=== Data records ===

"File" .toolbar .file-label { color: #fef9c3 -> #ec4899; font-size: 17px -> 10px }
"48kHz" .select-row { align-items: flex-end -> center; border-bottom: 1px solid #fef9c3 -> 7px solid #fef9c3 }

===
=== Data records ===

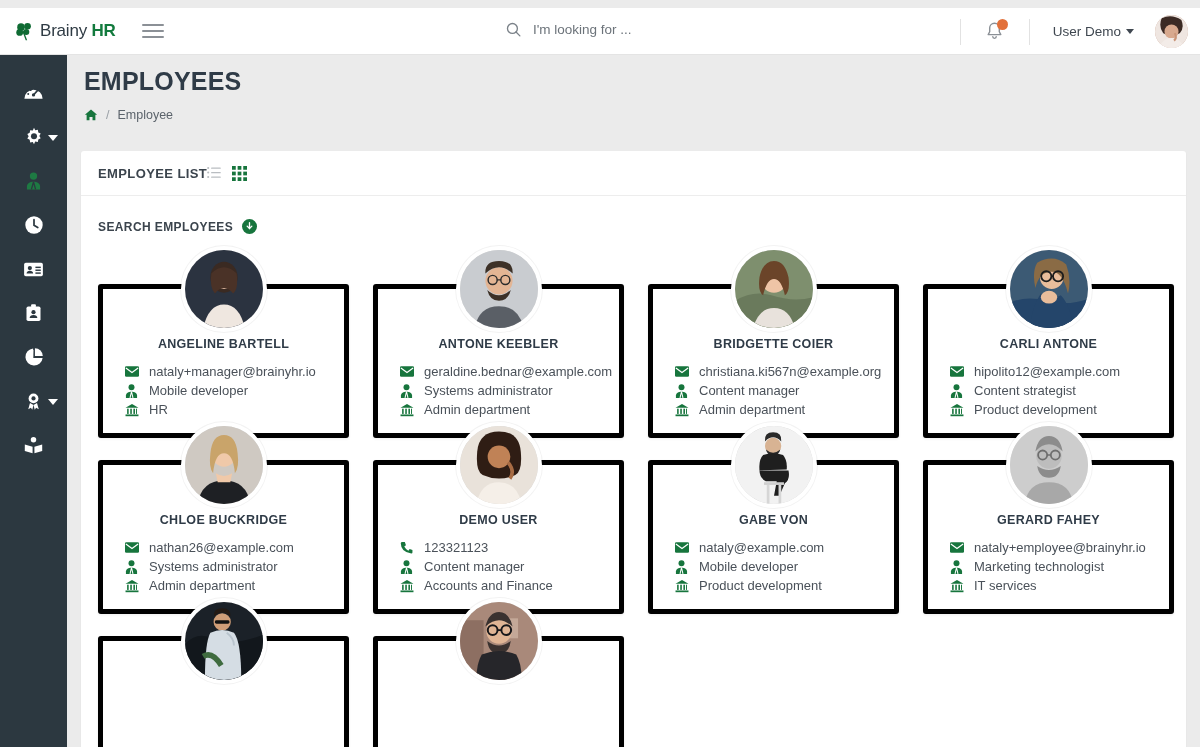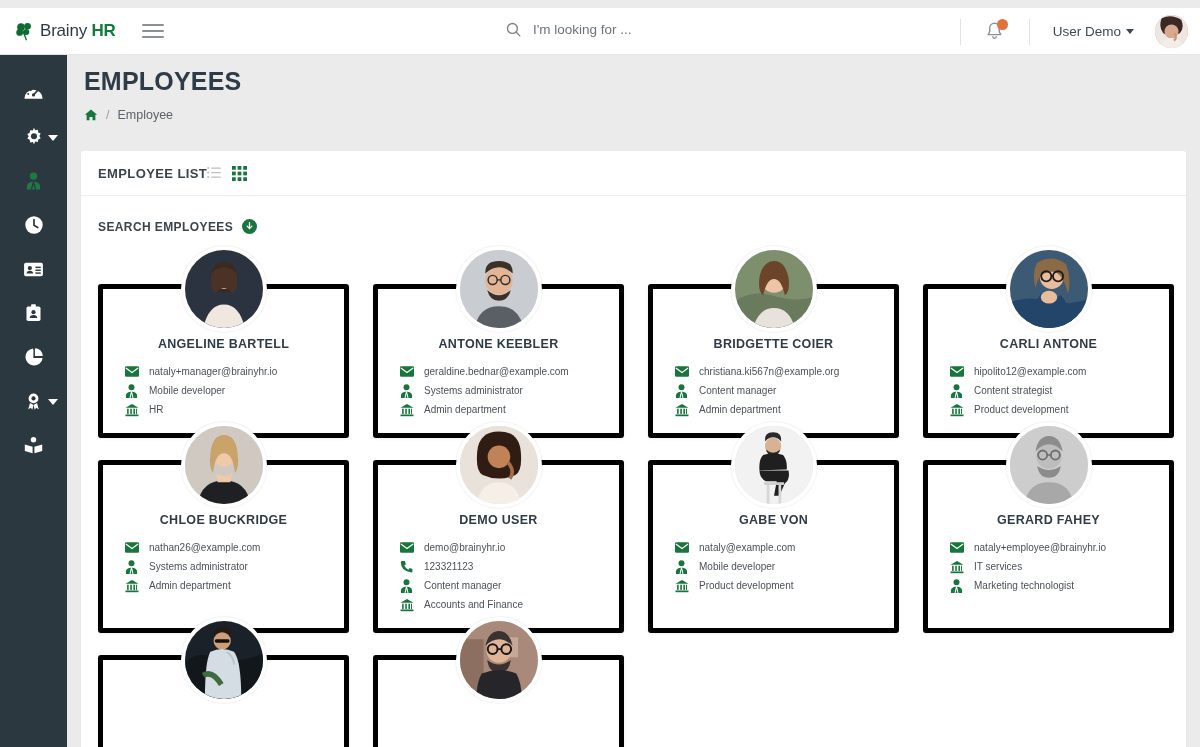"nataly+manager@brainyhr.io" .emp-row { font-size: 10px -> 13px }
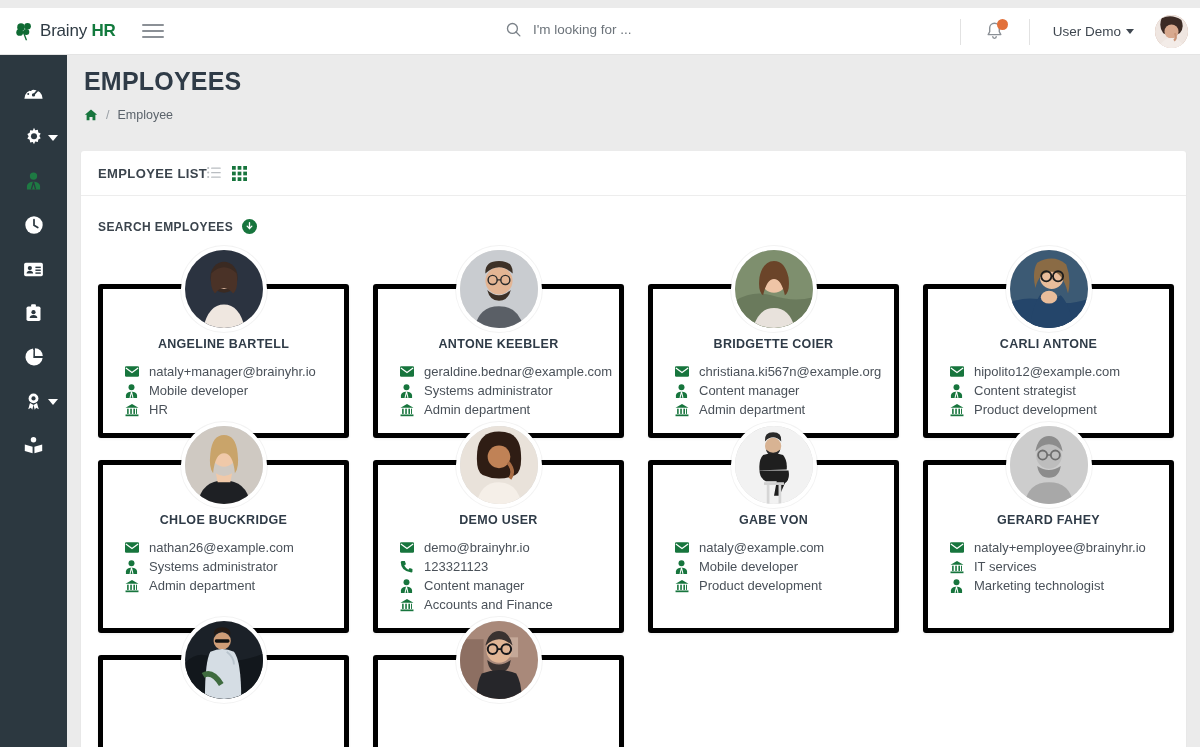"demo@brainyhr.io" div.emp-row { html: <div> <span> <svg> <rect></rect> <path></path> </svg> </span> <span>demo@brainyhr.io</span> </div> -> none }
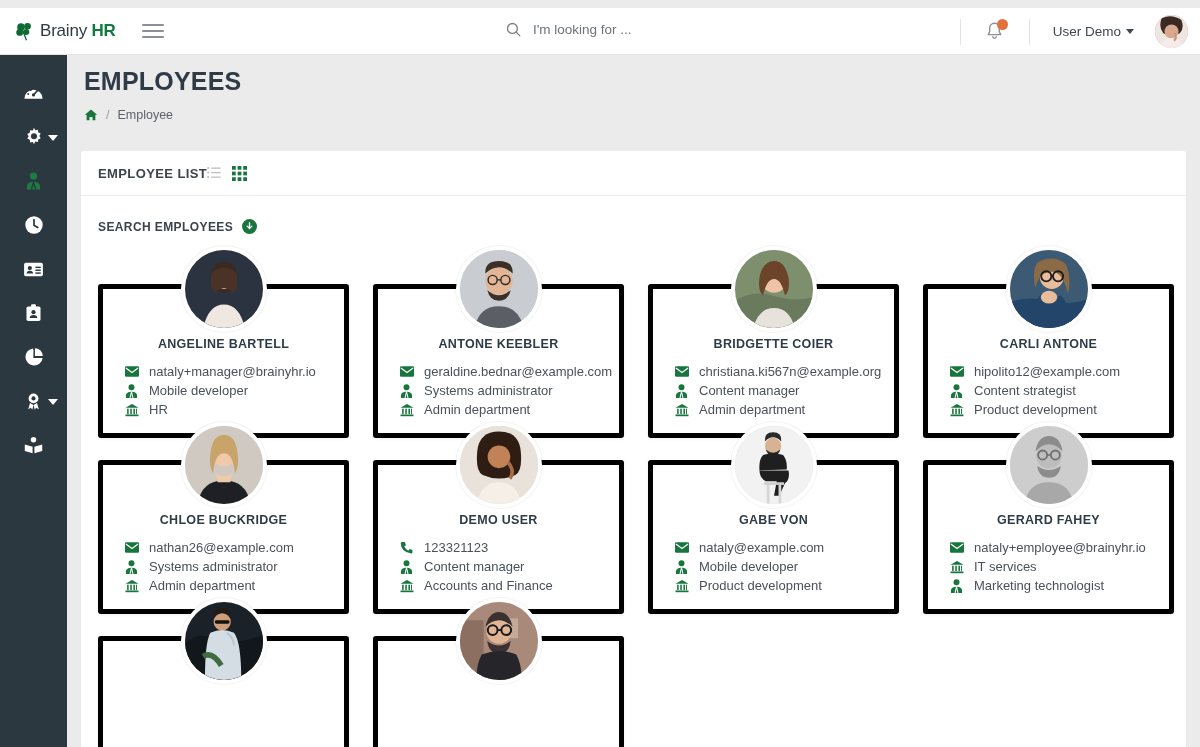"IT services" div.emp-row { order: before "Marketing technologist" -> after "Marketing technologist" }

===
=== Data records ===

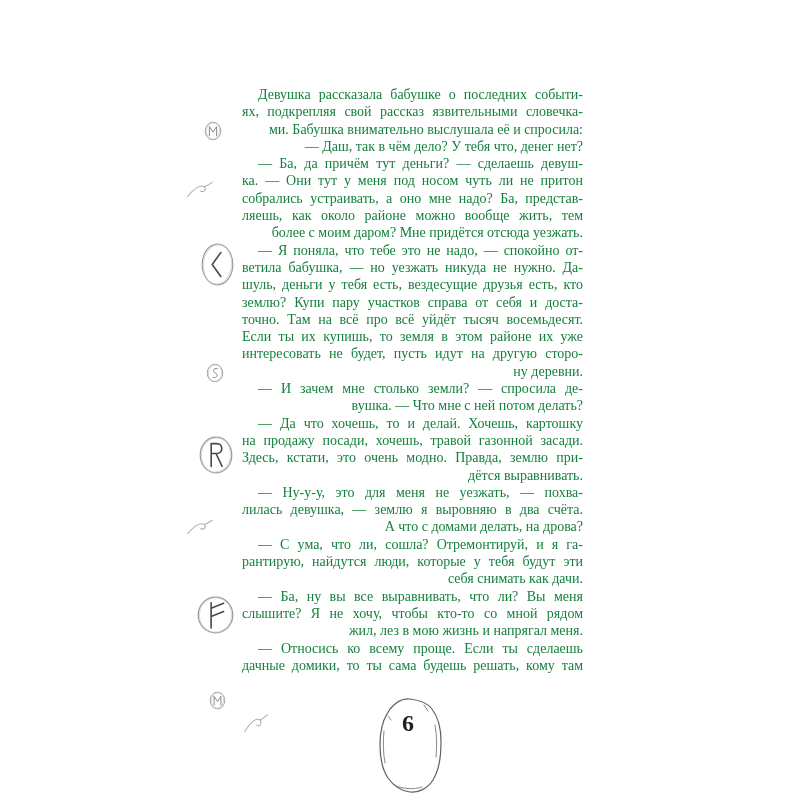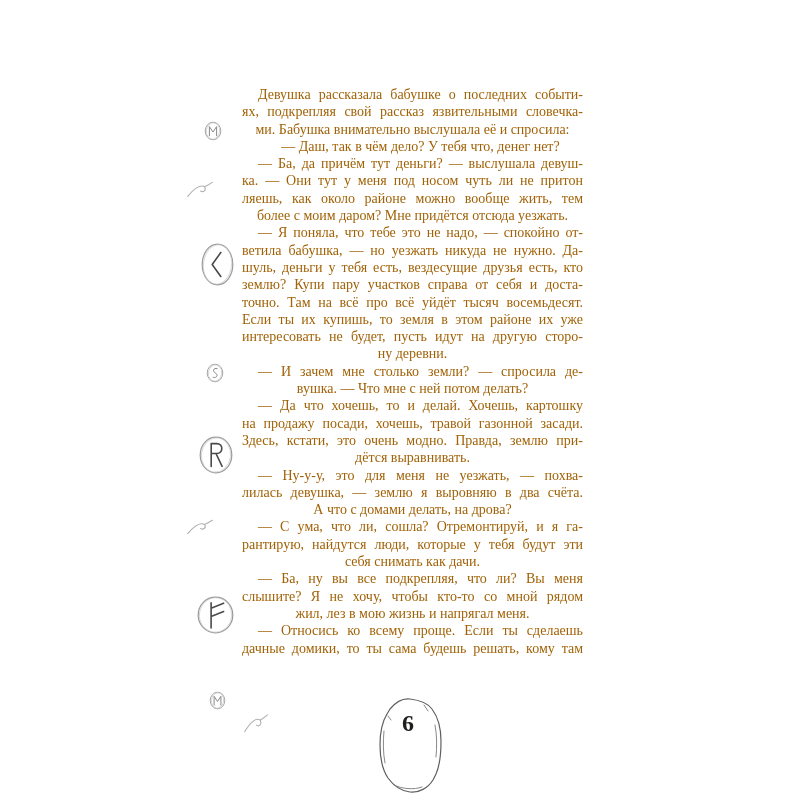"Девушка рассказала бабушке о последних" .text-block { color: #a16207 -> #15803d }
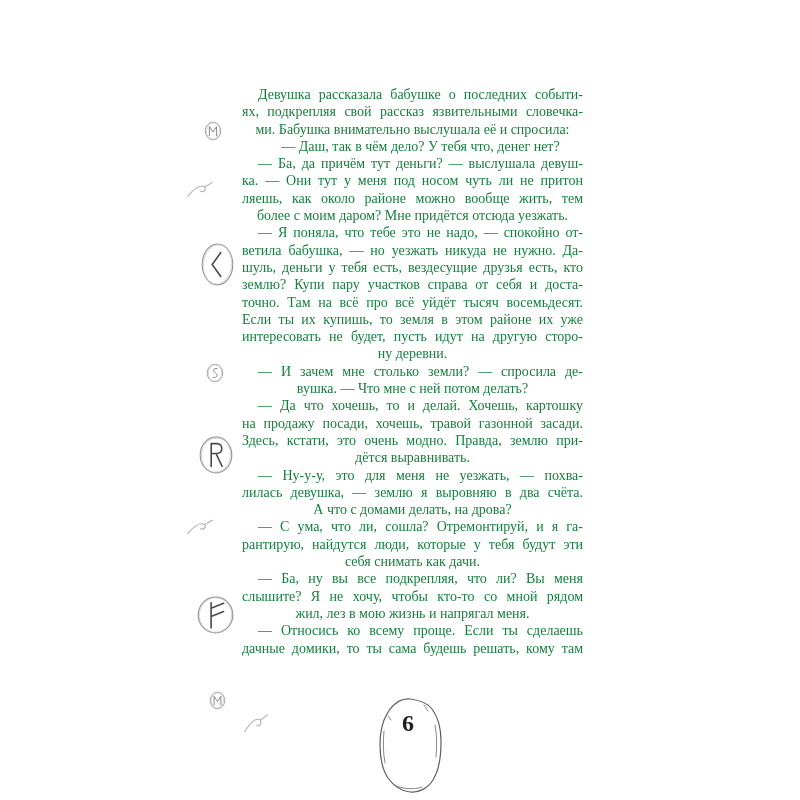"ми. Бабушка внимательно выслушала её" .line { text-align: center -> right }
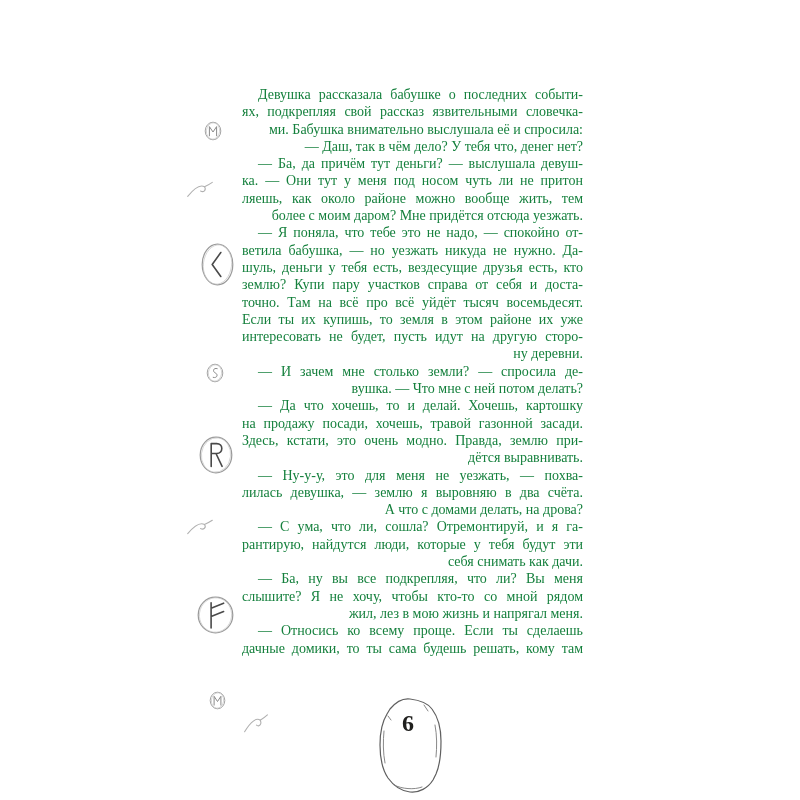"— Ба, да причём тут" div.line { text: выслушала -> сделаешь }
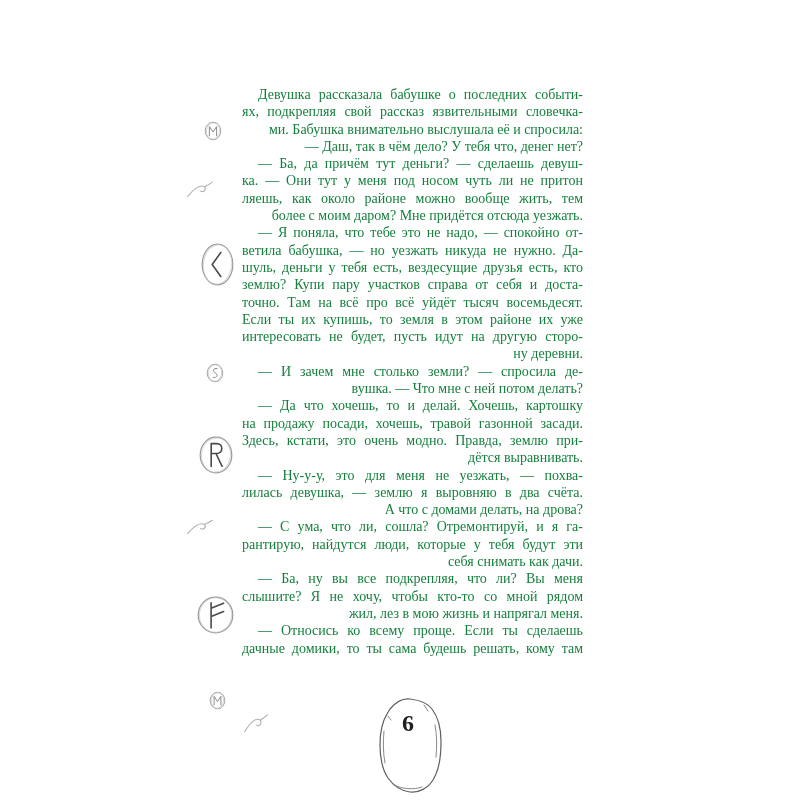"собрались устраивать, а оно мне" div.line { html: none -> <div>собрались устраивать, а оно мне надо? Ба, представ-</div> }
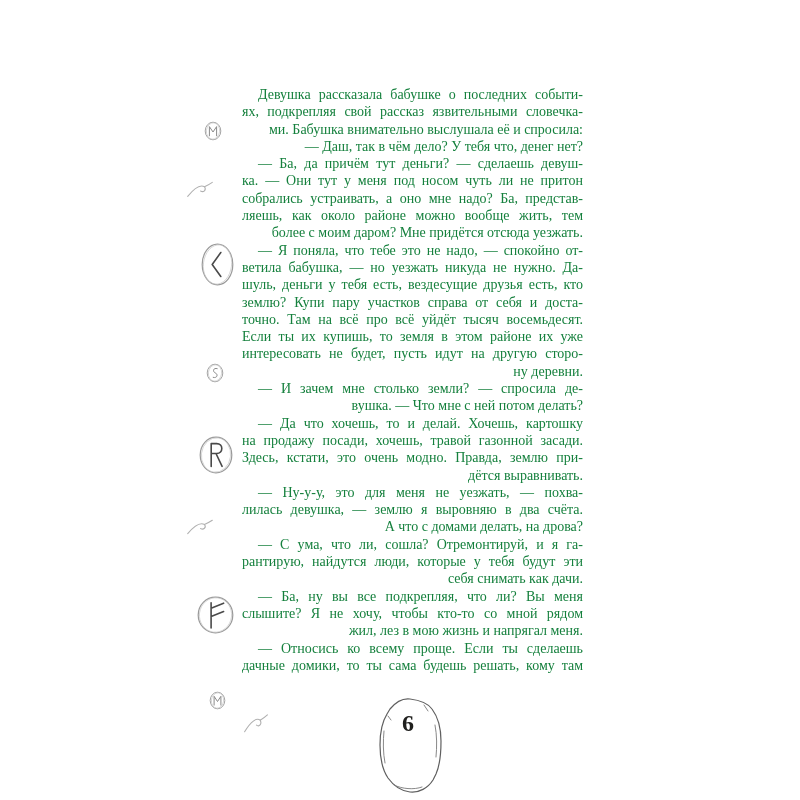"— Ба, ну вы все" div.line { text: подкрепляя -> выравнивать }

===

Your objective: The response should be the listing above, limited to the lines between the one holding "color: #fef9c3 ->" and the one holding "align-items: flex-end ->", inclusive, reproduced exactly.

Answer section:
"File" .toolbar .file-label { color: #fef9c3 -> #ec4899; font-size: 17px -> 10px }
"48kHz" .select-row { align-items: flex-end -> center; border-bottom: 1px solid #fef9c3 -> 7px solid #fef9c3 }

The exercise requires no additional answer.